Trade unions will struggle to hold unscrupulous employers to account as their most effective bargaining chip is all but taken from them - the ability to take industrial action.
Workers can now only call a strike if 50% of those eligible to vote in an industrial ballot turn out to do so; and those in “important” public services must also reach the additional threshold of 40% support among all workers eligible to vote. The government ignored the international standard of “essential public services” , to opt for its own much broader definition so that it could include huge swathes of workers in the transport and education sectors.
Should trade unions manage to overcome these hurdles , they will now have to give double the notice to employers of their intention to strike (two weeks instead of one) unless the employer agrees to a shorter notice period; and if they do not take action within six months (up to nine months with the agreement of the employer), they will have to re-ballot their members. What greater motivation might an employer need to string out disputes until the time limit is up? Rather than reduce conflict, this law encourages it.
Should they jump through these additional hoops, new picketing rules require an easily identifiable supervisor at each picket, who must carry a letter of authorisation to be shown to the employer by request, and who must inform the police of his or her name, contact details and location of picket before the strike.

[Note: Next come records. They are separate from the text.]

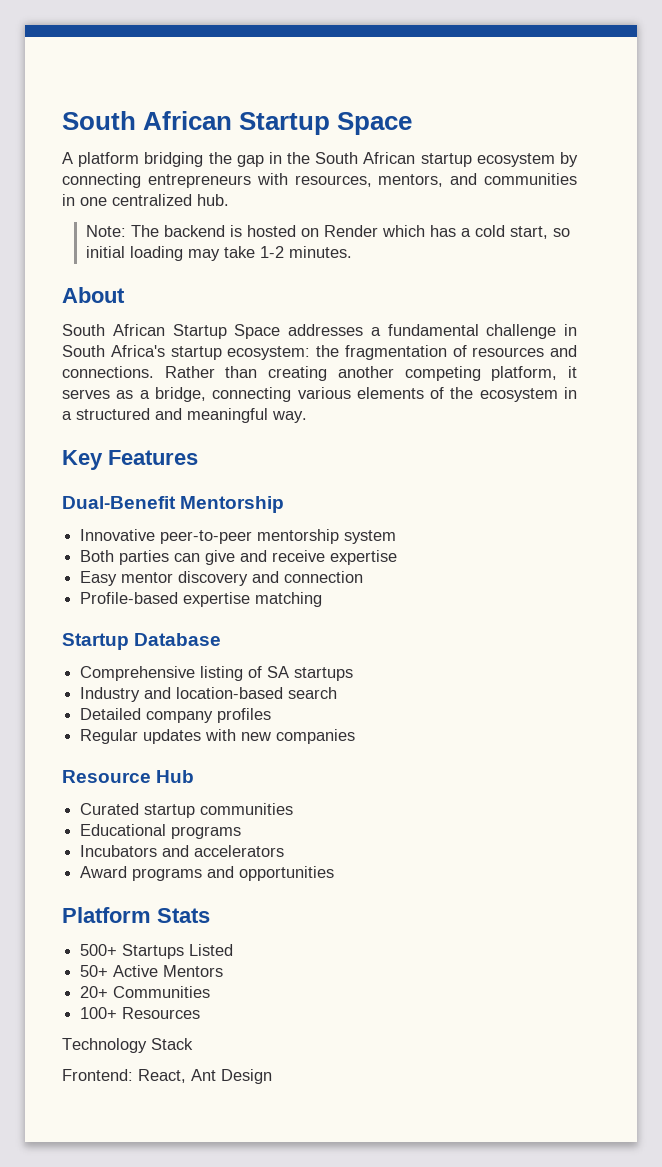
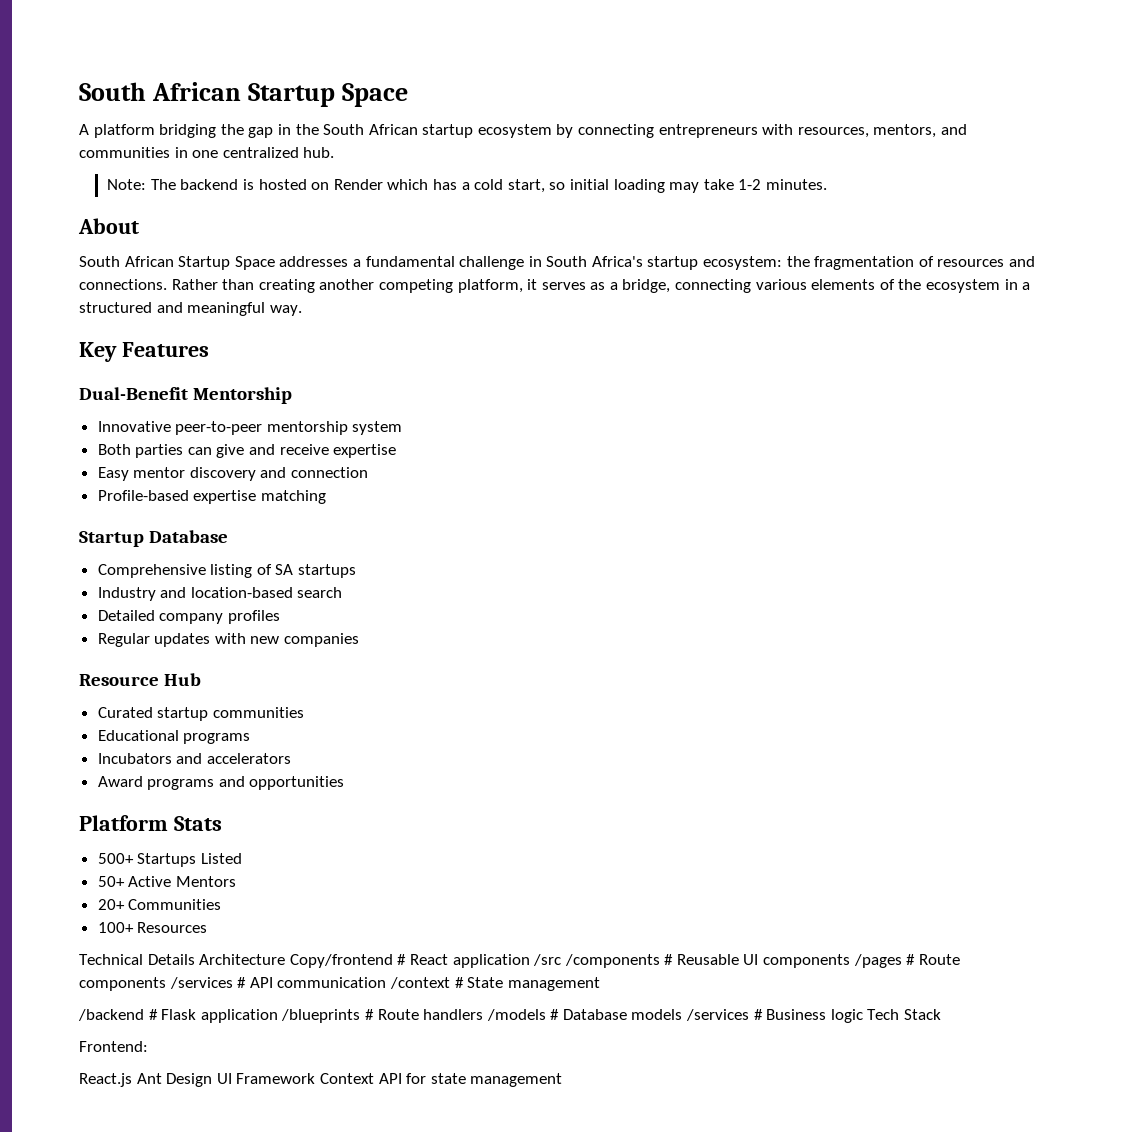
- Technology Stack
+ Technical Details Architecture Copy/frontend # React application /src /components # Reusable UI components /pages # Route components /services # API communication /context # State management
+ /backend # Flask application /blueprints # Route handlers /models # Database models /services # Business logic Tech Stack
- Frontend: React, Ant Design
+ Frontend:
+ React.js Ant Design UI Framework Context API for state management

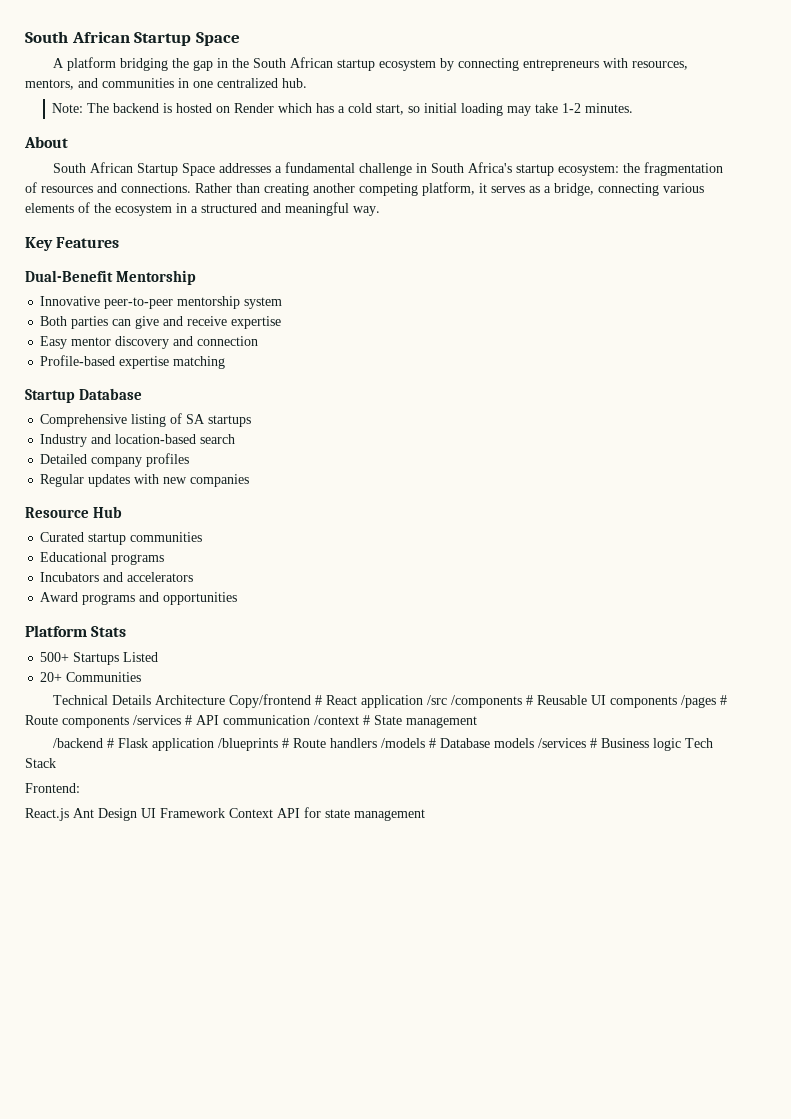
- 50+ Active Mentors
- 100+ Resources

Elsewhere, labour movement regulator the Certification Officer (CO) has been granted greater powers to investigate reports of breaches to the rules governing trade unions - and those who make such reports no longer need to be a member of the trade union in question. The CO may then impose fines of up to £20,000. This extra workload will, of course, be funded by trade unions themselves. Outgoing CO David Cockburn criticised the new powers for putting trade unions at risk of vexatious complaints from “persons and/or organisations seeking to pursue them for industrial, political or other purposes”, and cautioned that the new CO role of “investigator, prosecutor and adjudicator” may be in contravention of the Human Rights Act 1998, which provides for the right to a fair trial.
Public services are also now required to publish information about the facility time taken by trade union representatives and the government reserves the power to place caps on this time.
In every way it can, the government has attempted to silence trade unions - the traditional mouthpiece of workers - and remove from them the leverage they need to redress the imbalance of power between employers and workers: strike action. This is despite the fact work days lost to strikes are at an historic low - lower, in fact, than work days lost to accidents and injuries at work.
So, when Taylor tells us that workers need a stronger voice to prevent the exploitation rife in low-wage sectors of the economy - where insecure contracts abound and are easily filled by those forced to take “any” work or face punitive Tory benefit sanctions - let us remember who took that voice away.
The TUA contradicts so violently with the ostensible aims of the Taylor Review (to protect workers from exploitation) that it is difficult to see said inquiry as anything but an extension of May’s “party of workers” speech - a superficial rebranding exercise designed to shift the attention away from the fundamental undoing of workers’ protections by our own government.
In our Manifesto for Labour Law - 25 recommendations for reform, the principles of which have been adopted by the Labour Party - we call for the TUA to be repealed. Following this action, we argue for greater trade union rights to provide workers with a voice not just at work but across the economy.